## Task brief:
In the listing beneath this line, copy exactly the lines starting with the one containing "reference: PRJ-1614 -> PRJ-1164" and going on through the one containing "Librofilio: none -> 24".
========================================
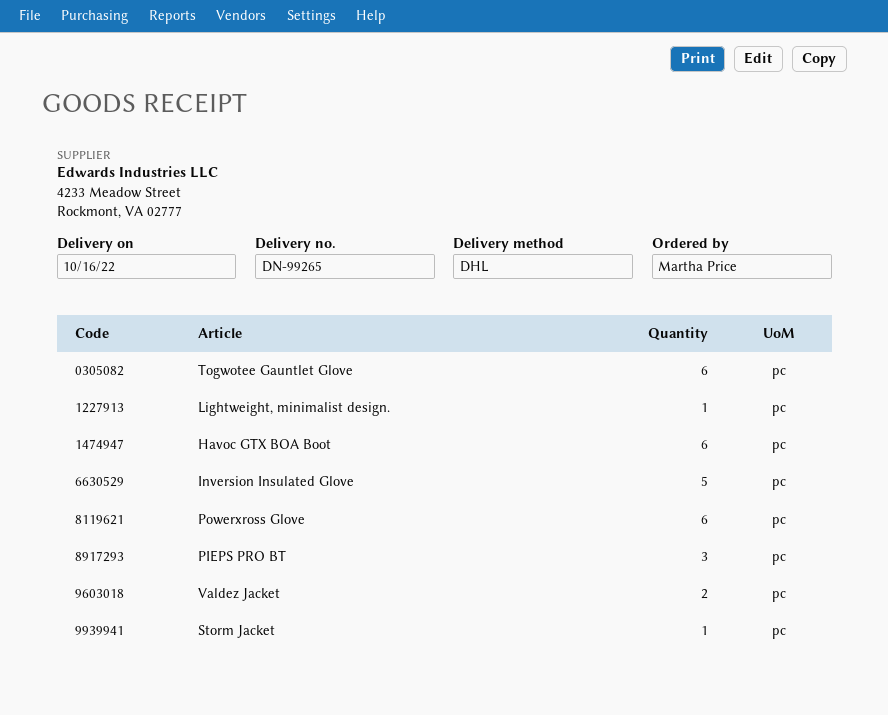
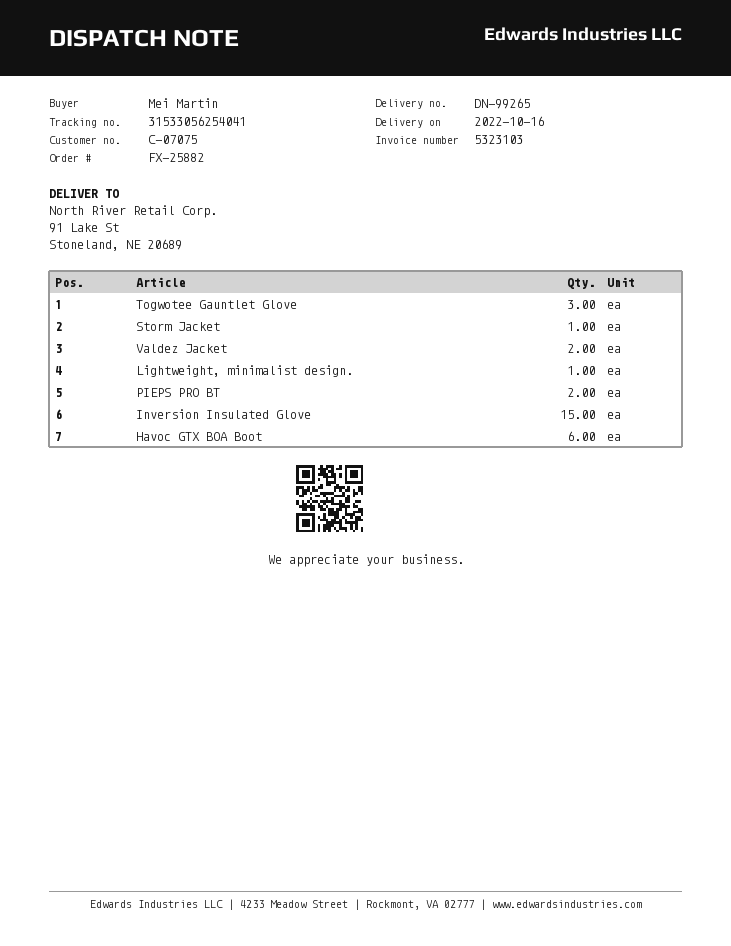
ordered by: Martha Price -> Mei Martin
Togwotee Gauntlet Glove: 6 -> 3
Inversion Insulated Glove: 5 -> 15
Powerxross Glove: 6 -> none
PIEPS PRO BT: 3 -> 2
========================================
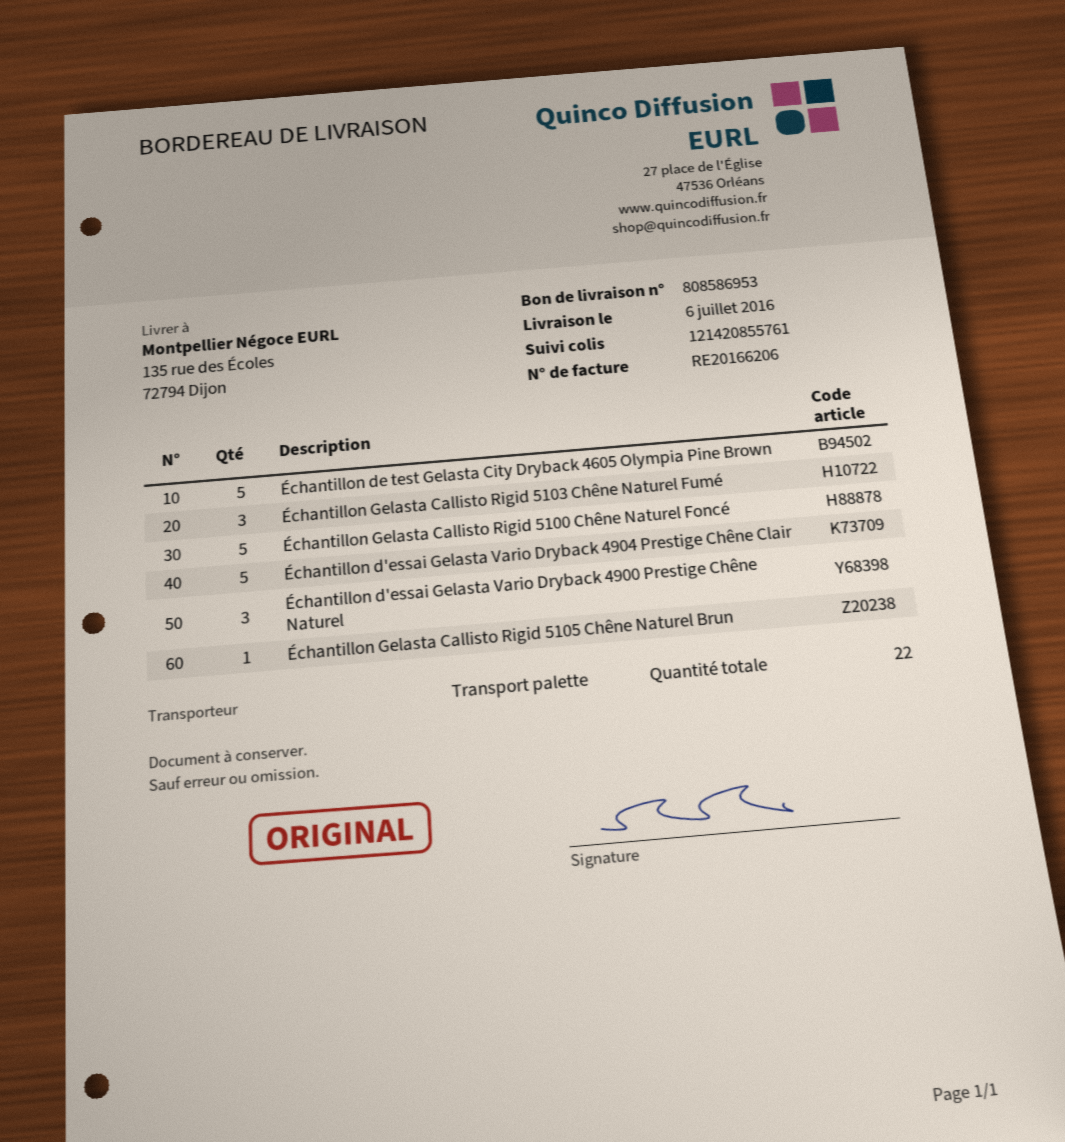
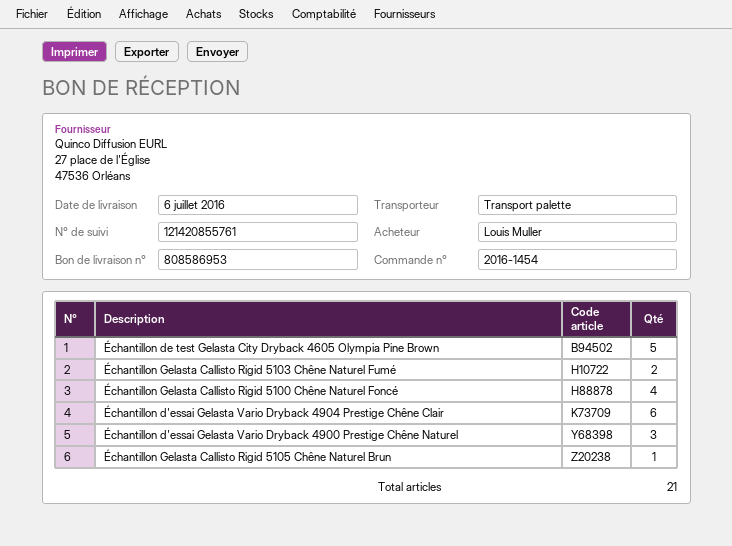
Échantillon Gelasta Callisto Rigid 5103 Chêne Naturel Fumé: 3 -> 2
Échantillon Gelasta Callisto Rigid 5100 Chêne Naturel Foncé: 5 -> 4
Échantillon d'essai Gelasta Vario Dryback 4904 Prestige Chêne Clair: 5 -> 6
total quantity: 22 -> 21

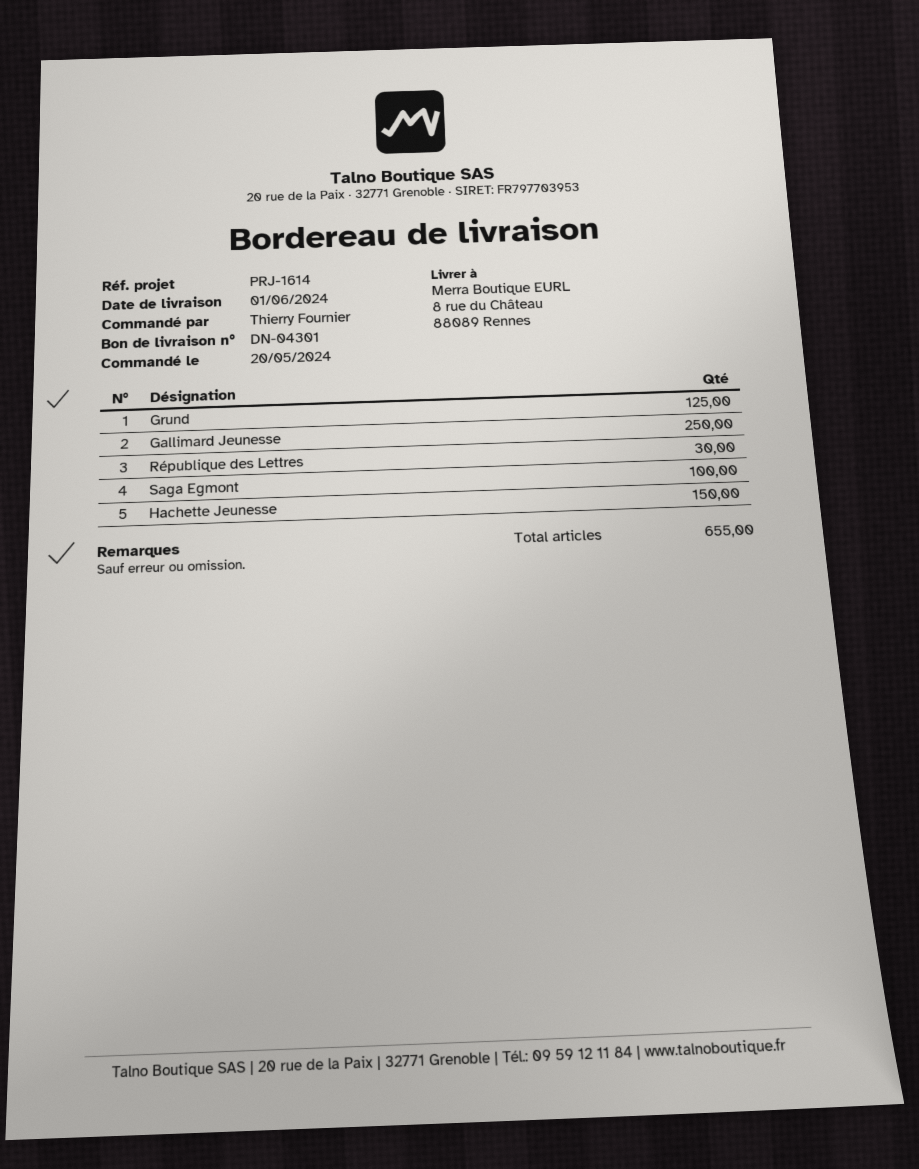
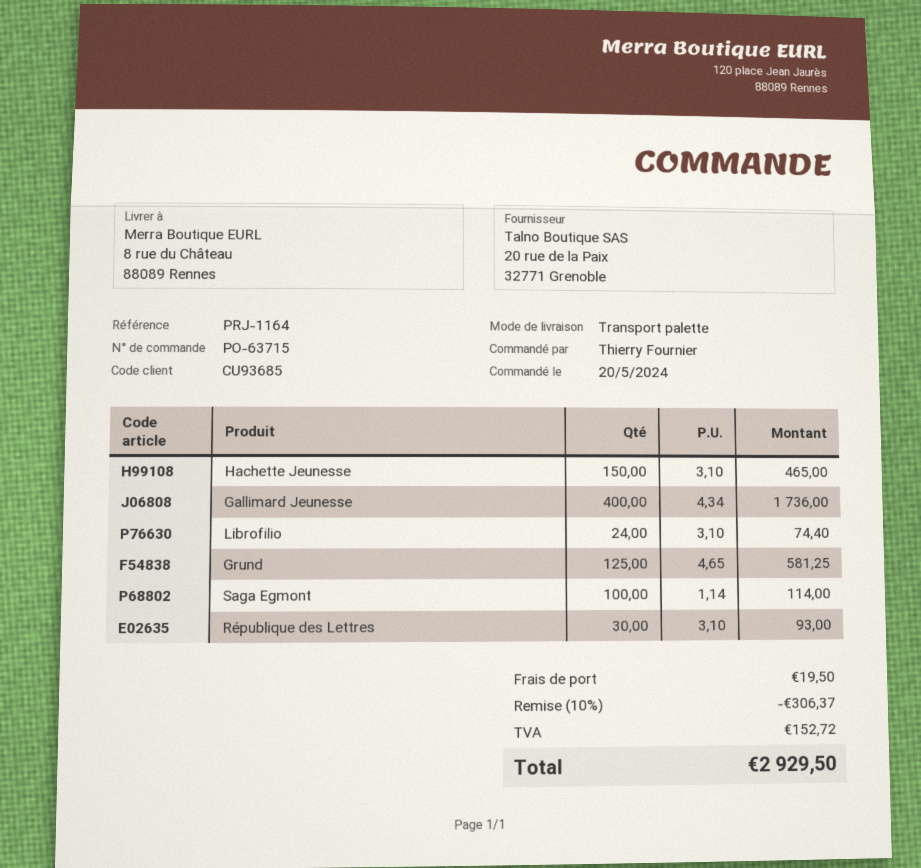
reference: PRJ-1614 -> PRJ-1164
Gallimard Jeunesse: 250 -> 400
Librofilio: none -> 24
========================================
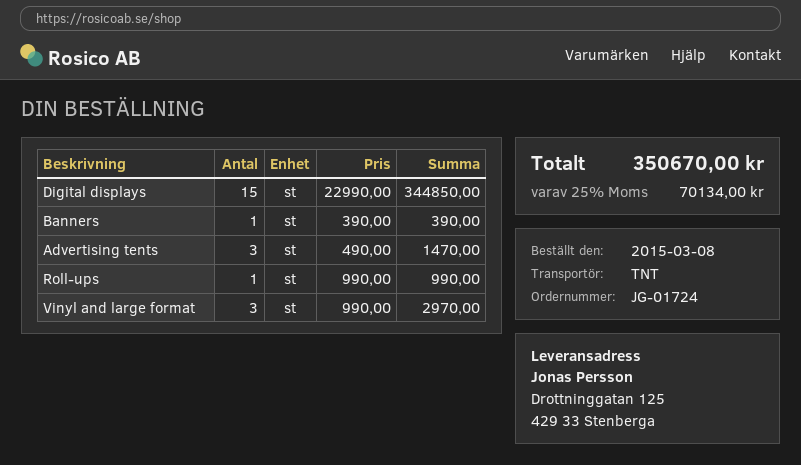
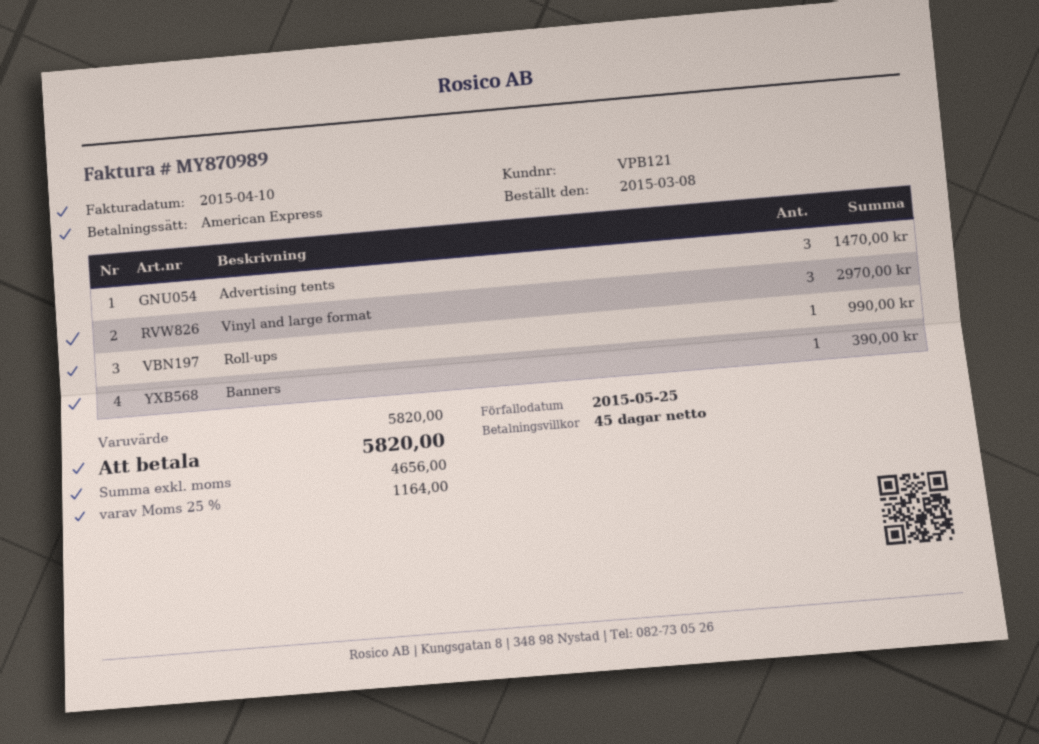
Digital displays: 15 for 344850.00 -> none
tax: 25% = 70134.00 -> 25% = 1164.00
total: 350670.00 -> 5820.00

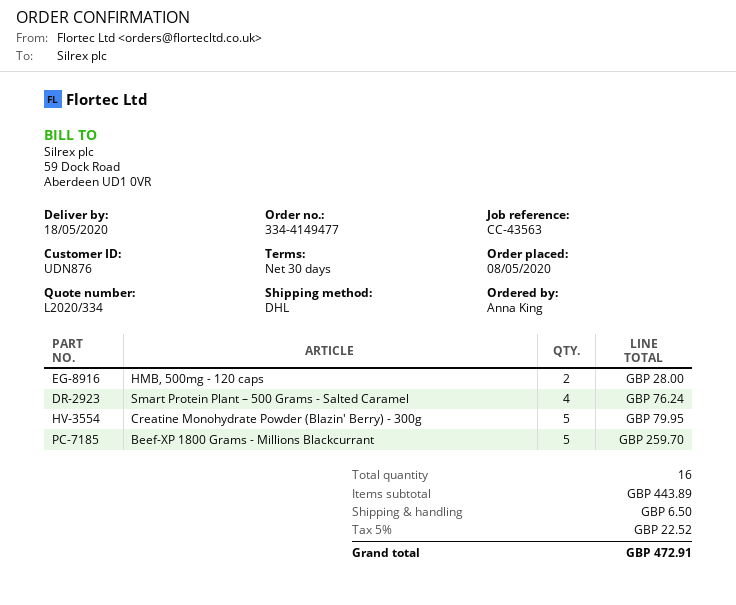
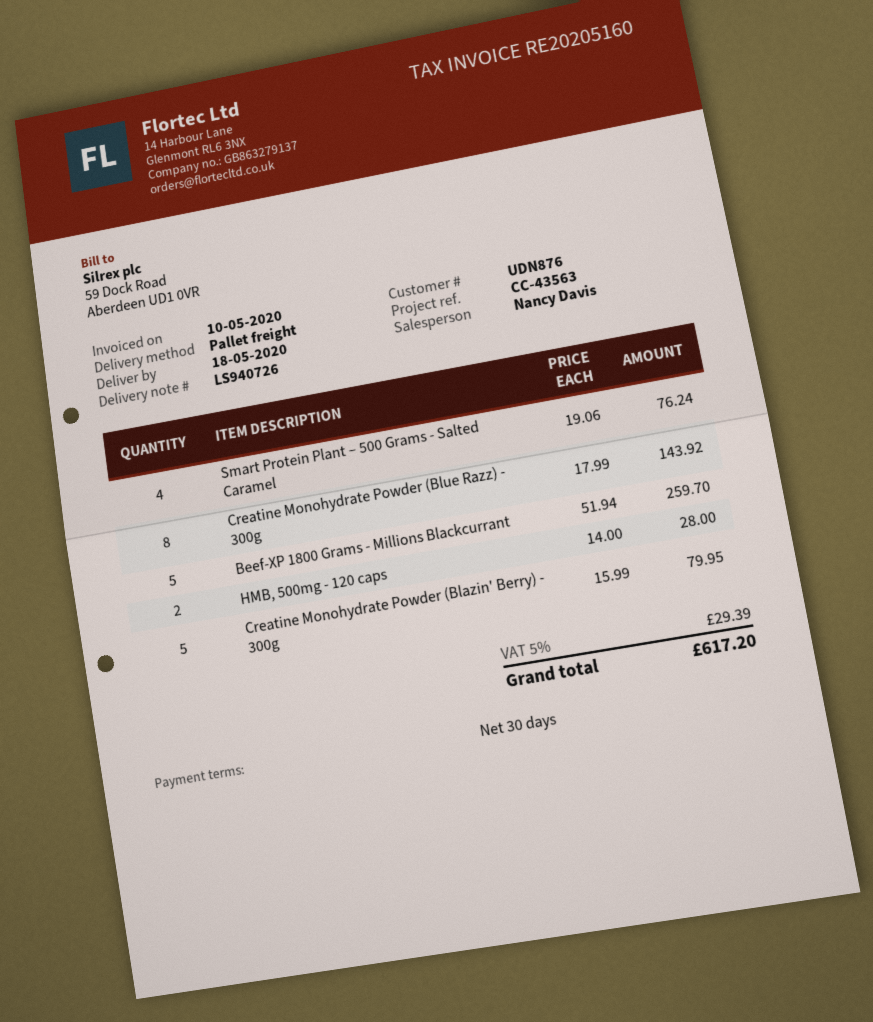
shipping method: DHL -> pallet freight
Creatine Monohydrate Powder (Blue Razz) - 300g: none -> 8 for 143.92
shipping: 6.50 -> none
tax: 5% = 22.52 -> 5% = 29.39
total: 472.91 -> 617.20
========================================
## Solution for this exercise:
reference: PRJ-1614 -> PRJ-1164
Gallimard Jeunesse: 250 -> 400
Librofilio: none -> 24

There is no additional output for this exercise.